News last week from the Congressional Budget Office's preliminary scoring that President Obama's stimulus package was not nearly as immediately stimulative as some would hope. In fact, word then was less than 50% of the public works and infrastructure expenditures would occur by the end of fiscal year 2010. Republicans jumped all over these numbers (correctly) on the weekend talk shows.
Now the final scoring is out...and lets see how the Washington Post covers it, shall we? Ah yes, "CBO Sees 65% spent by end of Fiscal 2010". What's happened in the interim? Two things--1) CBO the "non-partisan" organization that it is, came under withering fire from the Dems for telling the truth and 2) the media realized that the initial scoring was bad for the success of the package.
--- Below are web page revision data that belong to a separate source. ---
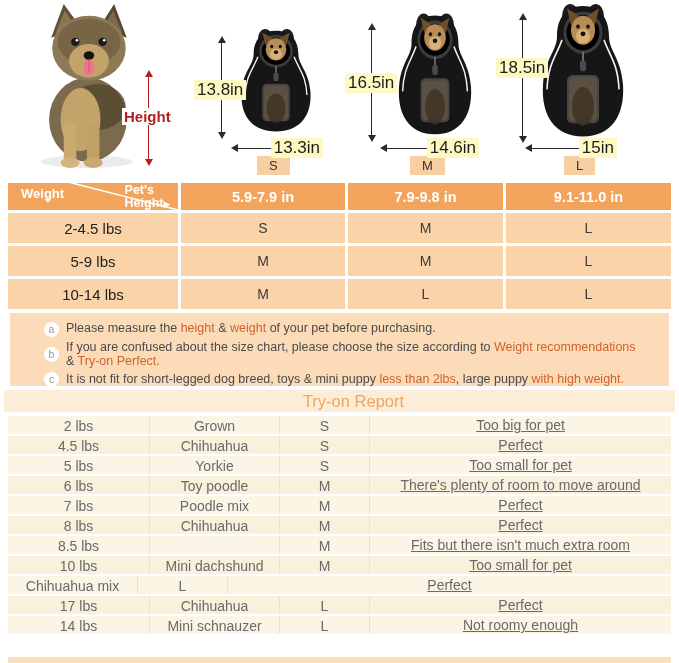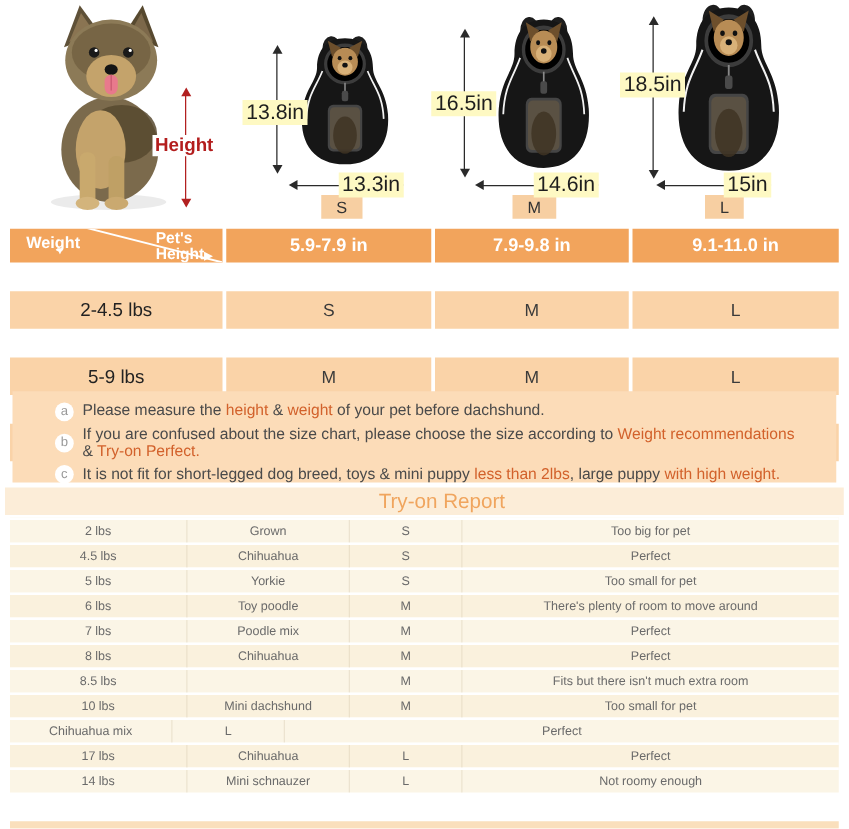--- a/index.html
+++ b/index.html
@@ -36,21 +36,21 @@
                   color:#b31d1d; z-index:2; }
   .size-badge { position:absolute; background:#f7cfa2; color:#333; font-size:13px;
                 padding:2px 12px; line-height:15px; }
 
   
   .size-table { position:absolute; left:8px; top:183px; width:663px; }
   .st-row { display:grid; grid-template-columns:170px 164px 155px 165px; column-gap:3px; margin-bottom:3px; }
   .st-head { height:27px; }
   .st-head .cell { background:#f2a45c; color:#fff; font-weight:bold; font-size:14.5px;
                    display:flex; align-items:center; justify-content:center; }
-  .st-body .cell { background:#fad3a8; height:30px; display:flex; align-items:center; justify-content:center;margin-top:20px; }
+  .st-body .cell { background:#fad3a8; height:30px; display:flex; align-items:center; justify-content:center; }
   .st-body .w { font-size:15px; color:#222; }
   .st-body .v { font-size:14px; color:#3b3b3b; }
   .corner { position:relative; overflow:hidden; }
   .corner svg { position:absolute; left:0; top:0; }
   .corner-weight { position:absolute; left:13px; top:3px; color:#fff; font-weight:bold; font-size:13px; }
   .corner-down { position:absolute; left:36px; top:13px; color:#fff; font-size:8px; }
   .corner-right-block { position:absolute; right:8px; top:1px; text-align:left; color:#fff;
                         font-weight:bold; font-size:12.5px; line-height:12.5px; }
   .corner-arrow { font-size:8.5px; }
 
@@ -61,28 +61,28 @@
   .note.center { align-items:center; }
   .nbadge { width:15px; height:15px; border-radius:50%; background:#fff; color:#999; font-size:10.5px;
             display:flex; align-items:center; justify-content:center; flex:none; margin-top:0.5px; }
   .hl { color:#d2612b; }
 
   
   .tryon-title { position:absolute; left:4px; top:390px; width:671px; height:22px; background:#fcedd8;
                  color:#f0a55e; font-size:16.5px; line-height:22px; text-align:center;padding-left:28px; }
   .tryon-table { position:absolute; left:8px; top:414px; width:663px; }
   .tr-row { display:flex; align-items:center; height:20px; border-top:2px solid #fff;
-            font-size:10px; color:#6a6a6a; }
+            font-size:14px; color:#6a6a6a; }
   .tr-row:nth-child(odd)  { background:#fbf5e6; }
   .tr-row:nth-child(even) { background:#faf1dd; }
   .tr-row > div { text-align:center; }
   .c-w { width:142px; border-right:1px solid rgba(210,195,165,.35); align-self:stretch; line-height:20px; }
   .c-b { width:130px; border-right:1px solid rgba(210,195,165,.35); align-self:stretch; line-height:20px; }
   .c-s { width:90px;  border-right:1px solid rgba(210,195,165,.35); align-self:stretch; line-height:20px; }
-  .c-c { flex:1; }
+  .c-c { flex:1;text-decoration:underline; }
   .bottom-strip { position:absolute; left:8px; top:657px; width:663px; height:6px; background:#fadfbc; }
 </style>
 </head>
 <body>
 
 <div class="canvas">
 
   <div class="hero">
 
     <svg class="img" style="left:20px;top:2px" width="140" height="168" viewBox="0 0 130 160">
@@ -243,21 +243,21 @@
       <div class="cell v">M</div>
       <div class="cell v">L</div>
       <div class="cell v">L</div>
     </div>
   </div>
 
   <div class="notes">
     <div class="note">
       <span class="nbadge">a</span>
       <span>
-        <span>Please measure the </span><span class="hl">height</span><span> &amp; </span><span class="hl">weight</span><span> of your pet before dachshund.</span>
+        <span>Please measure the </span><span class="hl">height</span><span> &amp; </span><span class="hl">weight</span><span> of your pet before purchasing.</span>
       </span>
     </div>
     <div class="note center">
       <span class="nbadge">b</span>
       <span>
         <span>If you are confused about the size chart, please choose the size according to </span><span class="hl">Weight recommendations</span><br>
         <span>&amp; </span><span class="hl">Try-on Perfect.</span>
       </span>
     </div>
     <div class="note">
So let's dig a little deeper into this 65%, shall we? CBO says $526B of the $816B in stimulus will get spent before FY 2010....what isn't so clear is that $300B of the $526B (57%) comes from the tax cuts/credits included in the plan (which make up 36% of the total package). This is the least popular portion of the package with Dems, and is seen as the bone thrown to Republicans to make this a bi-partisan bill. So let's take out the $300B and look at the what is left--presumably for immediate, stimulative infrastructure spending.
CBO reports that only 40% of the $356B apportioned for those projects will be spent by the end of FY10.
We would be better off if the difference were simply returned to taxpayers in the form of a check, rather than allocating hundreds of billions of dollars to pet democratic policies.
But now let's take a look at the tax cut/credit portion of the bill....and here too, the devil is in the details. Much of the tax "relief" goes to...you guessed it...that wonderful group of Americans who already pay no income tax! And it comes in the form of a check...which they are presumed to spend, but which more than likely will go to retire debt.
The kind of tax relief needed falls into two categories....1) real tax relief that lowers tax brackets and actually causes people to re-evaluate their financial condition, leaving them in a position to spend more. 2) capital gains tax relief for the investing class, in order that additional capital might flow into the financial system enabling business to get off the dime.
So there we have it....Nearly 65% of the $816B of this package being spent on ill-timed and ill-conceived tax cuts and spending that has no real stimulative impact. Republicans should vote no on this bill.